_WORK INSTRUCTION:_ Among the entries that follow, the required portion opens with the line containing "Brow FXer Paste: 3" and closes with the line containing "shipping: 18.45 -> 25.88". Give that portion again exactly, and nothing else.

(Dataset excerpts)
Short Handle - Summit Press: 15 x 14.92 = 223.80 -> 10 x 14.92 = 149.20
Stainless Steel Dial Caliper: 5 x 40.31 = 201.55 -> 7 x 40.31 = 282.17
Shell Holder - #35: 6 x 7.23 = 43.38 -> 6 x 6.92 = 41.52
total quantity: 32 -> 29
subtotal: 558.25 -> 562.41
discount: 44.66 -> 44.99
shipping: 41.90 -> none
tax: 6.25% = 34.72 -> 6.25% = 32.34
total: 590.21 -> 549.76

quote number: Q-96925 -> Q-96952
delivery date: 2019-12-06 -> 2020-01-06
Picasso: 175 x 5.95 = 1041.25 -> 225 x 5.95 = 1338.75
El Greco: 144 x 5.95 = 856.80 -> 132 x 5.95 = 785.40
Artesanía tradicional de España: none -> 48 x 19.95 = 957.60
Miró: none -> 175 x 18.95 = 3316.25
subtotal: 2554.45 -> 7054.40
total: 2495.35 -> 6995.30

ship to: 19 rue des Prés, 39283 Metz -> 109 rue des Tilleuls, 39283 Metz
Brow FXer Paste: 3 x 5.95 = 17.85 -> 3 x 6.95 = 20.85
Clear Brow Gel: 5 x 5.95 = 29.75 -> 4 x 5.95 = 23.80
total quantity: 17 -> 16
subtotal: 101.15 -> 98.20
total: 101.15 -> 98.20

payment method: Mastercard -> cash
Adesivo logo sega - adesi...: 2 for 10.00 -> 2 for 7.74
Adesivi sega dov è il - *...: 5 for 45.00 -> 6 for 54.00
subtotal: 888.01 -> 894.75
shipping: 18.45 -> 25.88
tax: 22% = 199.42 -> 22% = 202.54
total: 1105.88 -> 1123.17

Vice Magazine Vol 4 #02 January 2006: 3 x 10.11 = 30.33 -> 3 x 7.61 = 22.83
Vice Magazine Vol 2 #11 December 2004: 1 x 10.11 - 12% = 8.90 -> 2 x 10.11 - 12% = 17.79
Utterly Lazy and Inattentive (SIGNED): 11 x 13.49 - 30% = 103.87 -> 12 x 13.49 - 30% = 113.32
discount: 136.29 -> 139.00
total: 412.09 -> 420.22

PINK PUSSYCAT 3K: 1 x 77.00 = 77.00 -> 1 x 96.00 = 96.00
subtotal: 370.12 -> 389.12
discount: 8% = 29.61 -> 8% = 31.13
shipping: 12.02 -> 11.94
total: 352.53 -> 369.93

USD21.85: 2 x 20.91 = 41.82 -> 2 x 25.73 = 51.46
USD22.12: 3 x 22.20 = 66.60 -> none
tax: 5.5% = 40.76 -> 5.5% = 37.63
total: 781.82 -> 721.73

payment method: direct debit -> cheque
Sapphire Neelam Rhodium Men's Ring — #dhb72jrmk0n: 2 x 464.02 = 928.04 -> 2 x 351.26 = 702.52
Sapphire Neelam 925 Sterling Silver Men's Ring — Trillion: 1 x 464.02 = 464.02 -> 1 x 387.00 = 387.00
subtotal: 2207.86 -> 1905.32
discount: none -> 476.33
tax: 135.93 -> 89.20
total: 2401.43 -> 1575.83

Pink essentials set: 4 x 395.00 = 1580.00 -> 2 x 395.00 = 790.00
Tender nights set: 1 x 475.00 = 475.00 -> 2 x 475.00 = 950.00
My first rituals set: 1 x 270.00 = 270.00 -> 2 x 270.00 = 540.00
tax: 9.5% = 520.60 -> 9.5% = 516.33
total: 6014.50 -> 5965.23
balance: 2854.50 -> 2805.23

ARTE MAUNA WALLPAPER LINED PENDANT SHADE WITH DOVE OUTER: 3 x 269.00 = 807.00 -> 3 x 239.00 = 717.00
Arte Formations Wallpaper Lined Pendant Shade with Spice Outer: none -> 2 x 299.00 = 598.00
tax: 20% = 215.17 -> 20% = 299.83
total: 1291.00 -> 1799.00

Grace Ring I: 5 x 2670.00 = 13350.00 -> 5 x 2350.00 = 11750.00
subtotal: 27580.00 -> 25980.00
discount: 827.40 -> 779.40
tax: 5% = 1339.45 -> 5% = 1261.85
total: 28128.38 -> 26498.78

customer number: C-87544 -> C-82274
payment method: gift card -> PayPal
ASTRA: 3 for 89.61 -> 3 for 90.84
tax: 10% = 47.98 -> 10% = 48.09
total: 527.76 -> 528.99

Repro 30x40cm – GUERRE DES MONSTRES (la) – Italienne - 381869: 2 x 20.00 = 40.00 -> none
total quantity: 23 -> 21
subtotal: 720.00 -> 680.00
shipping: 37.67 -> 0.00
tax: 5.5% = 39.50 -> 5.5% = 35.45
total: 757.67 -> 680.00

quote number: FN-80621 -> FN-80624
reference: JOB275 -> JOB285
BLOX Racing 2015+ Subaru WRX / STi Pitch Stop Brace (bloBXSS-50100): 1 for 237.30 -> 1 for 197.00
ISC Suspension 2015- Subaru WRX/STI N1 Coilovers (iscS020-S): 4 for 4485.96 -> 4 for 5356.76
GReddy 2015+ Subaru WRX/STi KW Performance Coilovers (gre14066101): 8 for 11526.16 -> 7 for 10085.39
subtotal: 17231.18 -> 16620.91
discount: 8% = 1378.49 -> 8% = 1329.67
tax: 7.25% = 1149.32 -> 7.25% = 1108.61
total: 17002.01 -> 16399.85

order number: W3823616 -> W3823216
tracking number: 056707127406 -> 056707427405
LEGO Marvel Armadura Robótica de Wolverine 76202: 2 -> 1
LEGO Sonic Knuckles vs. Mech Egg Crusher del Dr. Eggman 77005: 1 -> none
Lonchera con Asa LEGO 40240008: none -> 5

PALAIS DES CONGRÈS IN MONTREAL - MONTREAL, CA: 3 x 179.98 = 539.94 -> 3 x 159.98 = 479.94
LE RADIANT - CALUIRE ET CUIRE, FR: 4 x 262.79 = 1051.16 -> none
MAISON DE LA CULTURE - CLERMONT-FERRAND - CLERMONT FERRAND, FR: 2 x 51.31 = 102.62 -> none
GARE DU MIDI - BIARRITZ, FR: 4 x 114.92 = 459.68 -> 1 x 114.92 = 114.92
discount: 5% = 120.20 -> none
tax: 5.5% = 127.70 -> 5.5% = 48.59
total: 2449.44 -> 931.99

_WRITTEN REPLY:_
Brow FXer Paste: 3 x 5.95 = 17.85 -> 3 x 6.95 = 20.85
Clear Brow Gel: 5 x 5.95 = 29.75 -> 4 x 5.95 = 23.80
total quantity: 17 -> 16
subtotal: 101.15 -> 98.20
total: 101.15 -> 98.20

payment method: Mastercard -> cash
Adesivo logo sega - adesi...: 2 for 10.00 -> 2 for 7.74
Adesivi sega dov è il - *...: 5 for 45.00 -> 6 for 54.00
subtotal: 888.01 -> 894.75
shipping: 18.45 -> 25.88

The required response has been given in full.